Oh I see. So when a Stat professor does a coin flipping experiment in class and gets “freq of heads =.48″ they then do a significance test and say this isn’t significantly different from .49 and instruct the students to use .49 as the probability of heads for the rest of their lives?

Because if so, the students are very bad students indeed. Whenever they encounter a new coin that they have to make predictions about they just assume p=.5.

I stress again, that the actual frequency of heads of a perfectly symmetric unbiased coin can be made to have any value you want between 0 and 1 by restricting the space of possible initial conditions in the right way. If by ” knowledge about a given system” you also include knowledge of the “space of possible initial conditions” then I respectfully suggest your slowly coming around to my way of thinking.

• Guest: I’m not sure what your way of thinking is, but frequentist testers always require their inferences to be connected to a model with a space of possible outcomes.

• Guest

“i would deny that our lack of knowledge is what warrants the .5 assignment”

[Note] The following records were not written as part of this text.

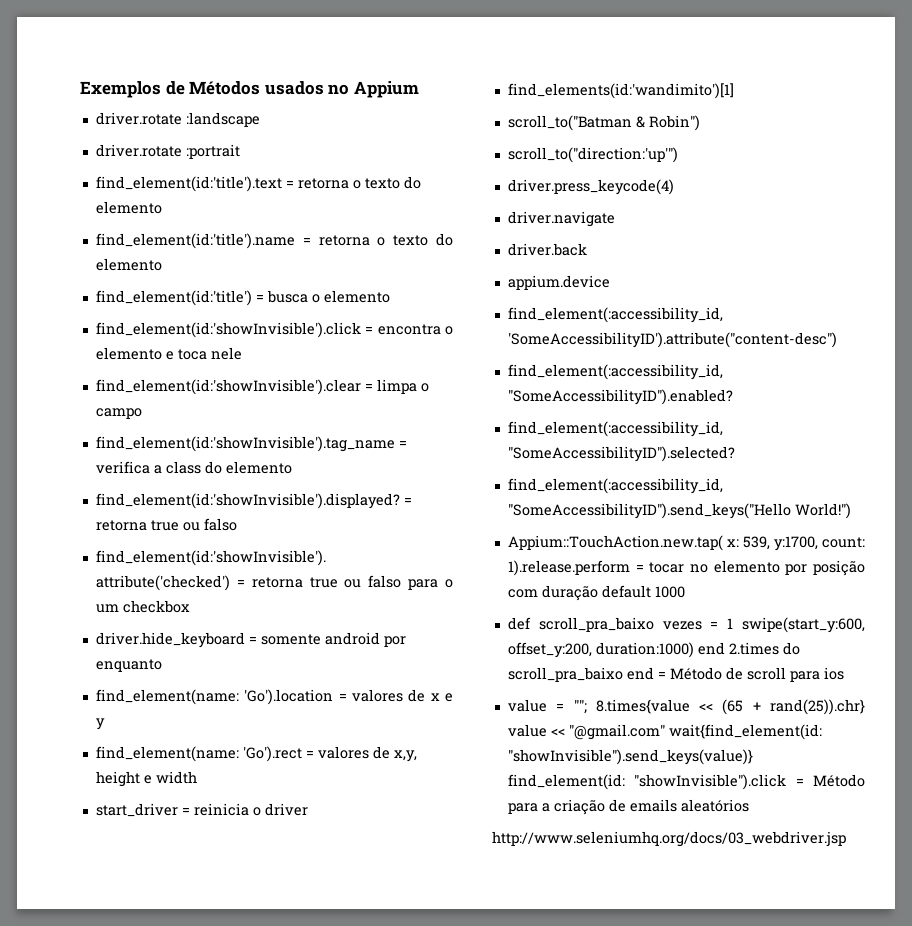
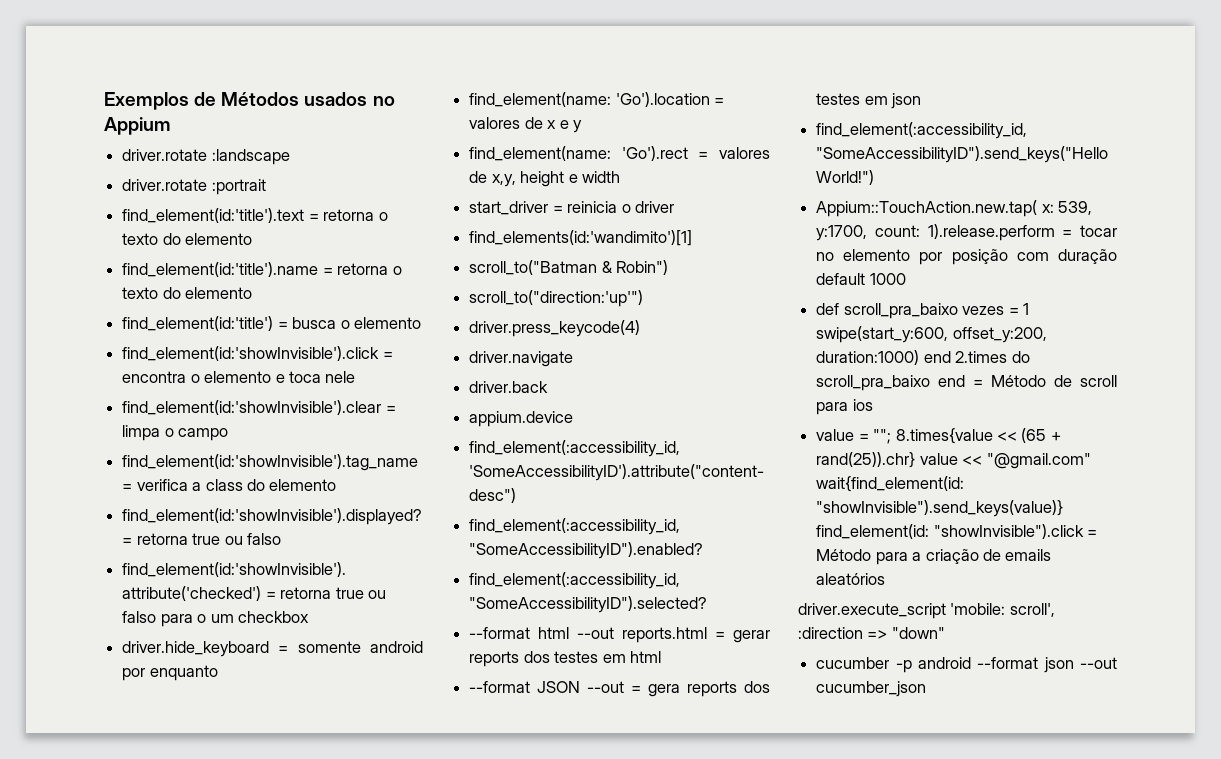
(735, 454) none -> [469,627,771,643] [469,651,661,667] [469,681,770,697] [816,93,922,109] // --format html --out reports.html = gerar reports dos testes em html // --format JSON --out = gera reports dos testes em json
[492,831,846,847] http://www.seleniumhq.org/docs/03_webdriver.jsp -> [798,603,1055,619] [798,627,945,639] [816,657,1117,673] [816,681,927,697] driver.execute_script 'mobile: scroll', :direction => "down" // cucumber -p android --format json --out cucumber_json

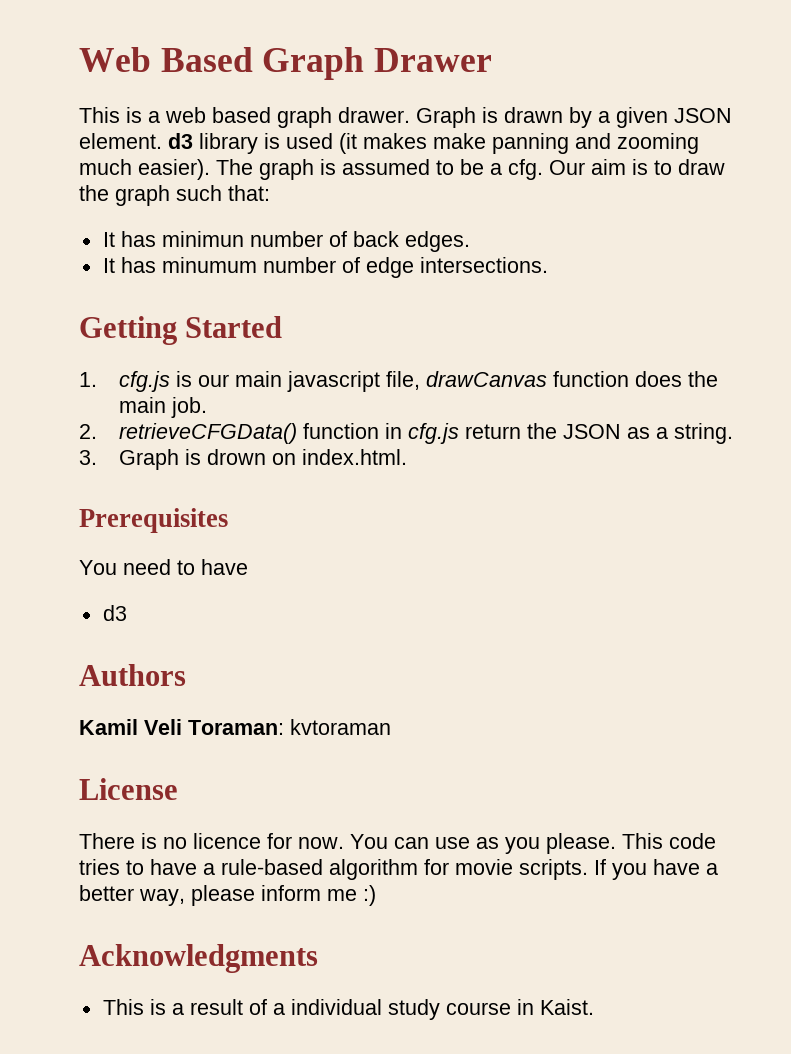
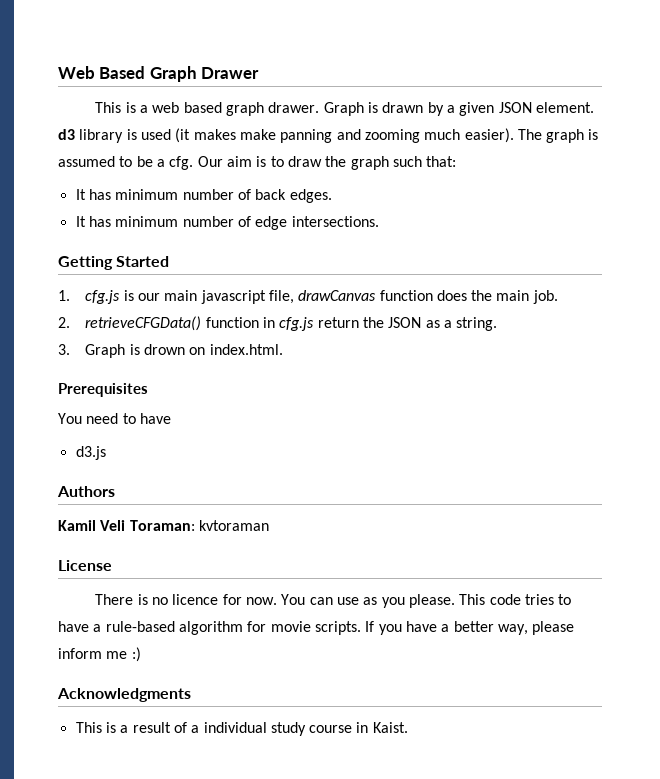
[161,231,244,247] minimun -> [115,189,179,200] minimum
[161,257,257,273] minumum -> [115,216,179,227] minimum
[102,605,127,621] d3 -> [75,446,106,460] d3.js

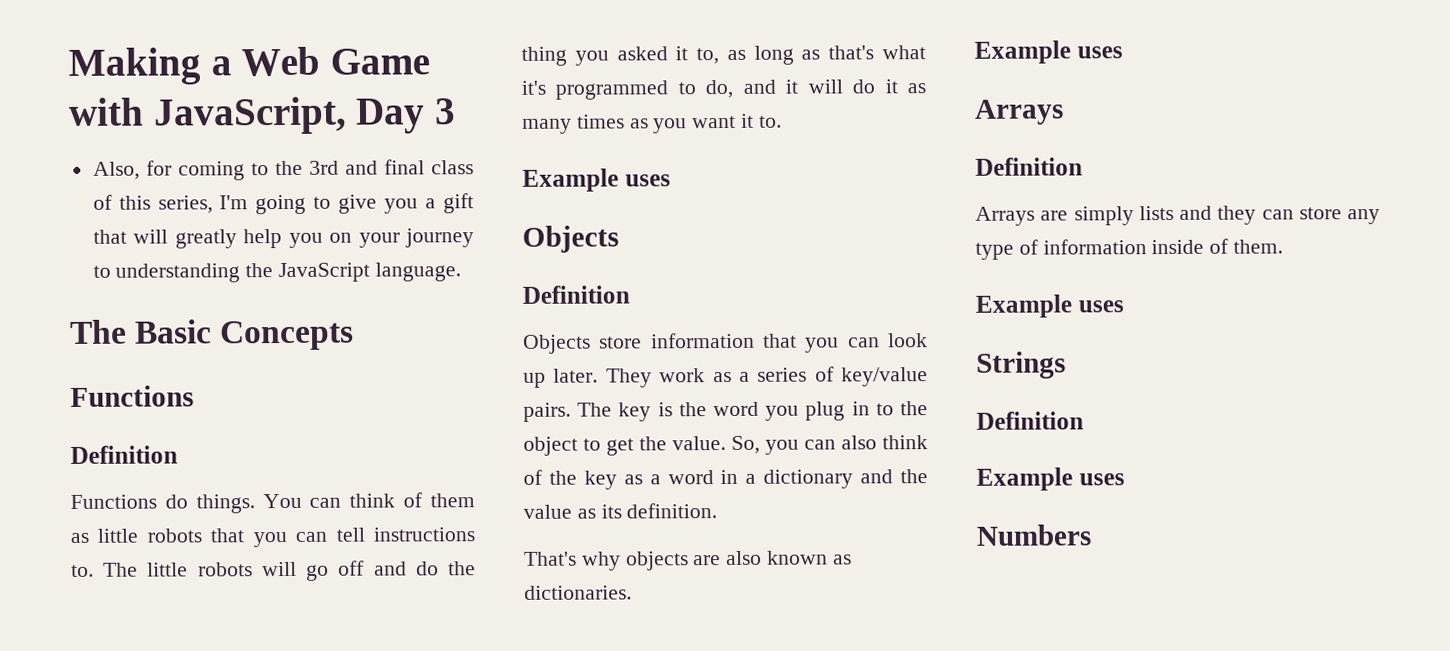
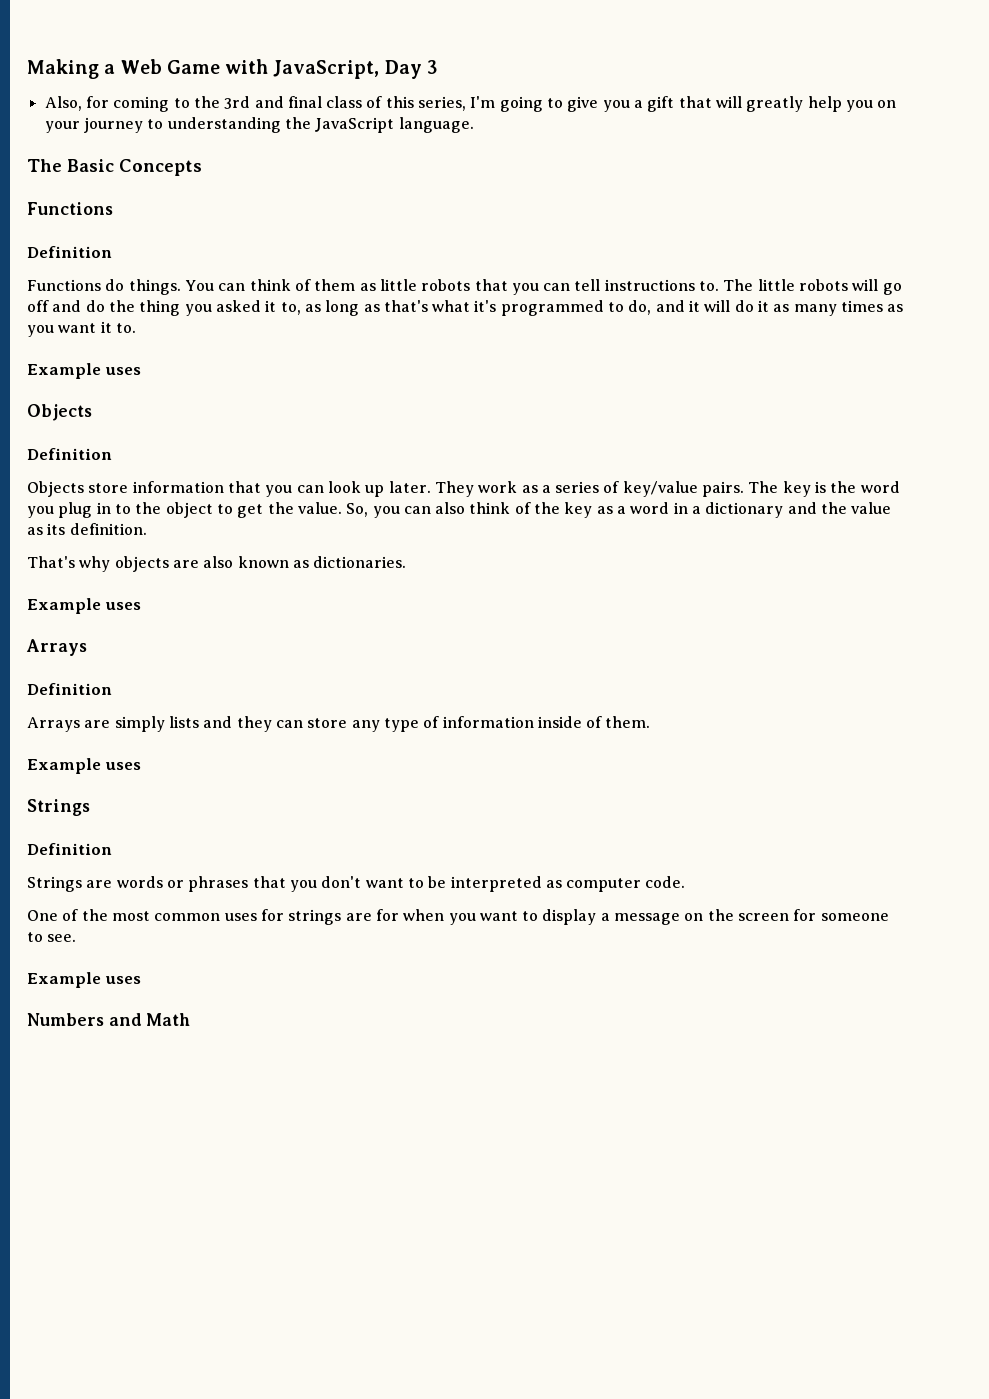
(1084, 420) none -> [27,876,686,892] [27,909,889,925] [27,932,77,942] // Strings are words or phrases that you don't want to be interpreted as computer code. // One of the most common uses for strings are for when you want to display a message on the screen for someone to see.
(1092, 535) none -> [108,1013,191,1026] and Math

If I didn’t lack knowledge and new the initial condition precisely, I’d be able to work out the outcome of the flip. The probability would be either 0 or 1 depending on the physics calculation. So I’ll just make two points:

(1) Our assignment has to be based on what we know (and don’t know) about the universe. We have nothing else to base it on.

(2) Whether a given prediction is accurate depends strongly on what we know.

(3) There’s no getting around (1) and (2)

4. Guest: I haven’t a clue why your posts are sent for moderation since you’ve had comments approved before, sorry. I’ll ask the folks in Elba.

• guest

It’s a different “guest” – I’m the one who posted a lot a while ago, not much recently, and nothing in the above. The email addresses supplied should distinguish who’s who.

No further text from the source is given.